Вздрогнул. Вытаращил глаза.
- Как? Сразу? С места в карьер?
- А почему бы и нет?
- Не знаю... Мне надо как-то подготовиться...
- Да ведь готовиться не к чему! Я не Великий Инквизитор! Повторяю: мы просто будем болтать, без заранее обдуманного плана. Вы расскажете только то, что вам захочется. То, что вам придет в голову, просто так, не принуждая себя...
- Но мне ничего не приходит в голову! Скажите по крайней мере, что вы хотите знать.
- Сама не знаю. Давайте для начала придерживаться хронологии. Так проще. Начнем с детства. У вас были братья, сестры?
- Нет. Только двоюродный брат. Больше никого.
- Он жил вместе в вами?
- Мой отец взял его к нам двухлетним ребенком, когда умерла его мать. Его собственный отец, брат моей матери, был капитаном дальнего плавания и, конечно, не мог сам воспитывать мальчика.
- Как его звали?
- Двоюродного брата? Реми Провен. Внук...
- Ах да!
- Простите, что вы сказали?
- Да нет, ничего. Я знаю - внук министра. И вы часто встречаетесь с ним?
- Нет. Мы в натянутых отношениях. Но откуда вы знаете?
- Это несущественно. А почему вы в натянутых отношениях?
Лицо его вдруг замкнулось. В голосе лед.
- Доктор, мы понапрасну теряем время. Здоровье моей жены не имеет никакого отношения к этой ссоре.
- Этого мы с вами не знаем, мэтр. Вам неприятно затрагивать эту тему, не так ли?
- Да.
- Быть может, вы сожалеете о разрыве?
- Я об этом не думаю. Но не сожалею.
- Однако вы любили кузена?
- Это было так давно... Право, доктор, неужели вы будете настаивать на этом вопросе?
- Говорю вам, мэтр, я знаю не больше вашего.

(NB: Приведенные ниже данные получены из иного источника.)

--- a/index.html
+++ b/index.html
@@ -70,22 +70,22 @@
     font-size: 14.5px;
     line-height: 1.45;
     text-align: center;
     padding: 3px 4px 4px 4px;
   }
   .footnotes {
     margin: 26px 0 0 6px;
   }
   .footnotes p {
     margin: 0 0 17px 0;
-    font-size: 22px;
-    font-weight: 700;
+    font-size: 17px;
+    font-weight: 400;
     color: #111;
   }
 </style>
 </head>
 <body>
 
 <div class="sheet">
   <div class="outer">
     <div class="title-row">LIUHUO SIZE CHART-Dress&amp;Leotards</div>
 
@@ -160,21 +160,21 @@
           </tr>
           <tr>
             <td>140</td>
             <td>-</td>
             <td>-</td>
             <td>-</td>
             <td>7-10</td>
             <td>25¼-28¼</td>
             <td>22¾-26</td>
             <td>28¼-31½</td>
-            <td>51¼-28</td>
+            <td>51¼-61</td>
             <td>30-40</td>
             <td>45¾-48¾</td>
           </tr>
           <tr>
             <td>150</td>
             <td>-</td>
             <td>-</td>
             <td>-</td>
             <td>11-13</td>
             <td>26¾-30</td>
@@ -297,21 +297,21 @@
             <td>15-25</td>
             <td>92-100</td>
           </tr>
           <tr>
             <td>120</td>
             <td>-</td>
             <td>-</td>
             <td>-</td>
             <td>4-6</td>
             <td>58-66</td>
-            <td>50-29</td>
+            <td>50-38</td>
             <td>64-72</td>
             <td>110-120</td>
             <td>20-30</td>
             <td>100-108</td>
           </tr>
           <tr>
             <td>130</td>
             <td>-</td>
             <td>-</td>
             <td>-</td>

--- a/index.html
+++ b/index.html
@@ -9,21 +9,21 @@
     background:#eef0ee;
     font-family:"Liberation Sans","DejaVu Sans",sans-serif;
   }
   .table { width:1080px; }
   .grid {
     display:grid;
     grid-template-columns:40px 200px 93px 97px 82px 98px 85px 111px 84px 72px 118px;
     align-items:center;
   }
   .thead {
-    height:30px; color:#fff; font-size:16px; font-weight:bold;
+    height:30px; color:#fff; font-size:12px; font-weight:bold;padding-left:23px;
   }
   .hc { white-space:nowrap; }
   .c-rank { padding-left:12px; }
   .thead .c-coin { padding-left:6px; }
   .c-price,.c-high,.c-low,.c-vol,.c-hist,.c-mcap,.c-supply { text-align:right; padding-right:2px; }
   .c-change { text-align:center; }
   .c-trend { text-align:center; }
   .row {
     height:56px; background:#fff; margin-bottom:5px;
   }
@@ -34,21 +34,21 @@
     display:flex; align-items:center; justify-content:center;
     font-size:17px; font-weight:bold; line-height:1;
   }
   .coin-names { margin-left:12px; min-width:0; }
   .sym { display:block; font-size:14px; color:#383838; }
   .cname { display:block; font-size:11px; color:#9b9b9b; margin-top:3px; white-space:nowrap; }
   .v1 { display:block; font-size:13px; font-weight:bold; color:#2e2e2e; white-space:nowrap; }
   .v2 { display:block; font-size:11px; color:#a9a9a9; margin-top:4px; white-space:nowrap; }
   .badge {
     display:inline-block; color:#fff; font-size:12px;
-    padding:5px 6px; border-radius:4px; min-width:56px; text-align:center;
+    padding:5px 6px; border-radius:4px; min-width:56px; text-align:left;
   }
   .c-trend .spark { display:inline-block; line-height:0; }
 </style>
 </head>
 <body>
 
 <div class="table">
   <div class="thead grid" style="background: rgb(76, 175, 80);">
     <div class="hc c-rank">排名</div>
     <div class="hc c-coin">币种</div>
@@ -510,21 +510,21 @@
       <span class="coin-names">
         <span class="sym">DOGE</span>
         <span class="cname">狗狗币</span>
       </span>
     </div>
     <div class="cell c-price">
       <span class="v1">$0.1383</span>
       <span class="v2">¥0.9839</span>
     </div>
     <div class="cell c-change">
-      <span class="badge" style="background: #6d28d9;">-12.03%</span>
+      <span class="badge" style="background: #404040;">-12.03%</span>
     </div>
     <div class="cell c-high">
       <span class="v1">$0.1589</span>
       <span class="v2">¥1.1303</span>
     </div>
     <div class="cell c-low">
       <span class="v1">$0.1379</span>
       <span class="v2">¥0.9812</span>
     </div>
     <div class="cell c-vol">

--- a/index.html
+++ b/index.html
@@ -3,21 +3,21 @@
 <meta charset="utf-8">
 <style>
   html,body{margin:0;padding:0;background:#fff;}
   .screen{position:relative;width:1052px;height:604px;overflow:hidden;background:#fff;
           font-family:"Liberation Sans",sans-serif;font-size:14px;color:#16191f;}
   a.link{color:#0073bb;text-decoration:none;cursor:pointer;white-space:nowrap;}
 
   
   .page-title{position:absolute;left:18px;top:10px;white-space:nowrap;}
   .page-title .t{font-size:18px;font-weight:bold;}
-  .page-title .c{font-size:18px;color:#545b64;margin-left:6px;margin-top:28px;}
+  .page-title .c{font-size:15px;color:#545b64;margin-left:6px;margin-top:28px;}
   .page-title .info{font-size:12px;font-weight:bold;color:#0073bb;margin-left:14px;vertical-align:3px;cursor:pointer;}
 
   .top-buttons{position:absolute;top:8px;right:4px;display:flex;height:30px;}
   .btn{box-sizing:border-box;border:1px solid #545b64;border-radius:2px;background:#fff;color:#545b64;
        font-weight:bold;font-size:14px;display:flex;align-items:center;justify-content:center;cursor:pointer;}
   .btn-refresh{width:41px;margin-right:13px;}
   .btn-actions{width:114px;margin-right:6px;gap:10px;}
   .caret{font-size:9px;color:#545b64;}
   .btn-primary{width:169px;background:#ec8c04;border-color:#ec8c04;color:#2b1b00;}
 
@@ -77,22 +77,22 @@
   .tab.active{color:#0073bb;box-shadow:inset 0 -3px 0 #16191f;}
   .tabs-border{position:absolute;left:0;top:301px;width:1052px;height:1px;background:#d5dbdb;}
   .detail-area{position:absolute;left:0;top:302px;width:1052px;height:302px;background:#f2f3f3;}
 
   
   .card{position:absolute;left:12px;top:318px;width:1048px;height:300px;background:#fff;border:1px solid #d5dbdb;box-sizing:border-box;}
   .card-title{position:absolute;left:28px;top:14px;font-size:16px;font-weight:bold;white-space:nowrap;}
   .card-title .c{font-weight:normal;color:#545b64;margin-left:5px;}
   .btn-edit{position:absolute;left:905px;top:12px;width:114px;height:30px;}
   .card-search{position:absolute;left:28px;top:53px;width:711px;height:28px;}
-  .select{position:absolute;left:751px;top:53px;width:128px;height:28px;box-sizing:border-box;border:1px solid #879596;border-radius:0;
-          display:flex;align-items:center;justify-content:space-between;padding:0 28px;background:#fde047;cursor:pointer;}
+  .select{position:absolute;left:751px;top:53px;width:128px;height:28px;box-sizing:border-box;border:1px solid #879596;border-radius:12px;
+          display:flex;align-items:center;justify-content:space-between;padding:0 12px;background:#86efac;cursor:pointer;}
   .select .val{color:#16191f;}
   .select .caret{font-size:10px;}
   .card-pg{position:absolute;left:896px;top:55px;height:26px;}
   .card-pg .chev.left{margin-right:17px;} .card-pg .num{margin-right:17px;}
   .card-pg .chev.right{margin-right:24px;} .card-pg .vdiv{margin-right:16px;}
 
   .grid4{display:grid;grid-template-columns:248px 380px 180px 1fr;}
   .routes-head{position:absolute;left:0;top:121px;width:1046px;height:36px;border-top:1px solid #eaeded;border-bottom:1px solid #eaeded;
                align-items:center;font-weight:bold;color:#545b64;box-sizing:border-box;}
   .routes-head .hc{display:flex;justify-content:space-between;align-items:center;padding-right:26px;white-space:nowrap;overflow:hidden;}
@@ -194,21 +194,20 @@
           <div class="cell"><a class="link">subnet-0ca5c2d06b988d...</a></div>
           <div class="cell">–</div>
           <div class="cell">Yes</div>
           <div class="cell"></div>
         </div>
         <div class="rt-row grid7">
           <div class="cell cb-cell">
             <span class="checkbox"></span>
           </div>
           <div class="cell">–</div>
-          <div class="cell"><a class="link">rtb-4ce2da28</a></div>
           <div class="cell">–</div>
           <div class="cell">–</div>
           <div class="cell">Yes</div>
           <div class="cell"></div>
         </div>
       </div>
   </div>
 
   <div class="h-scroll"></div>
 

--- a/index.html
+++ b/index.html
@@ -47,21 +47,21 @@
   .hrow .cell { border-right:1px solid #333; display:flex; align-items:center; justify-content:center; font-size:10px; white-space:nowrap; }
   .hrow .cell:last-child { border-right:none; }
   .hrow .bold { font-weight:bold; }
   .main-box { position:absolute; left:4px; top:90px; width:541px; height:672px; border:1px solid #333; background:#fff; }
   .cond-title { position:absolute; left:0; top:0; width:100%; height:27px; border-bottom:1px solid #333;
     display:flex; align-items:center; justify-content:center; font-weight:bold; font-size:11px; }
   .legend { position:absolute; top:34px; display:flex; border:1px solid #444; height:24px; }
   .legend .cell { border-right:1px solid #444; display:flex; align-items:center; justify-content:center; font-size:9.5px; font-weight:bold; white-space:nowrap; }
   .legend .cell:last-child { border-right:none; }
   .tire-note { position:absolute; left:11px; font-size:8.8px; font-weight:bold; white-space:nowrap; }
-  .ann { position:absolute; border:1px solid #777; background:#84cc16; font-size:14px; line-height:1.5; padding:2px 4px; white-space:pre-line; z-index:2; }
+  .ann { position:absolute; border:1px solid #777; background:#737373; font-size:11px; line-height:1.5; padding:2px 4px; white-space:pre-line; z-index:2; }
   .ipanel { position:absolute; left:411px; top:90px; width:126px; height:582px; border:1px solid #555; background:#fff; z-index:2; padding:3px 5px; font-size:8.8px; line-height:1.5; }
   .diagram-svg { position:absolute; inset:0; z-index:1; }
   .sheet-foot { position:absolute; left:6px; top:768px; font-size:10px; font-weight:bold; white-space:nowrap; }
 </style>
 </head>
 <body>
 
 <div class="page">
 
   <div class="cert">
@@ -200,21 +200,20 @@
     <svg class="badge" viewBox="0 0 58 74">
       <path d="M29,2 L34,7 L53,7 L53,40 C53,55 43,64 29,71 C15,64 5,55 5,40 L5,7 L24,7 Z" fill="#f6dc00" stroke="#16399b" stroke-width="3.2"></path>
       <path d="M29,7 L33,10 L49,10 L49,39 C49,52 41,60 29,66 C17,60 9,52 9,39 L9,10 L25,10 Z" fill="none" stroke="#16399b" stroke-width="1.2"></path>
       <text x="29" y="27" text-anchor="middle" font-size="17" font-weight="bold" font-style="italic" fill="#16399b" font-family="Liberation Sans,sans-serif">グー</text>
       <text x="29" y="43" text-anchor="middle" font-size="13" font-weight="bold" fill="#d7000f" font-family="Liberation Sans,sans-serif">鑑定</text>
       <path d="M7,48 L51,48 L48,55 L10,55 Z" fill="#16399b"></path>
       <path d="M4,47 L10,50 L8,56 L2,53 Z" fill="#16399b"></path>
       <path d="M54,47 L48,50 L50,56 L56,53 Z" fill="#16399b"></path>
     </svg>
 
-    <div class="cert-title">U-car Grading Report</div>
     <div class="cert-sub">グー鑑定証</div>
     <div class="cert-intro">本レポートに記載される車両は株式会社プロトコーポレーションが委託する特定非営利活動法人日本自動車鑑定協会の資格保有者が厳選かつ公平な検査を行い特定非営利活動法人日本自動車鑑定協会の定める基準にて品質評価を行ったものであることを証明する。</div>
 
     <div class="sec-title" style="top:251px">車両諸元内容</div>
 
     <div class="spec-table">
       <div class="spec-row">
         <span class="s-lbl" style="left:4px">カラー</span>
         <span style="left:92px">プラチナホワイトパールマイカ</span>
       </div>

Я только потому заинтересовалась, что у вас к этому разговору не лежит душа. Как видно, ссора оставила в вашей душе чувствительный рубец. А рубец - это всегда очень интересно. Не сердитесь, мэтр, если мне иной раз придется задеть вас за живое, потом вы убедитесь - это для пользы дела. Вы улыбаетесь отлично. Будем продолжать? Спасибо. К какому возрасту относятся ваши первые воспоминания?
- О, к очень раннему. У меня сохранились совершенно отчетливые воспоминания об очень раннем детстве.
- Что ж, мы этим воспользуемся. В ту пору вы еще дружили с вашим кузеном?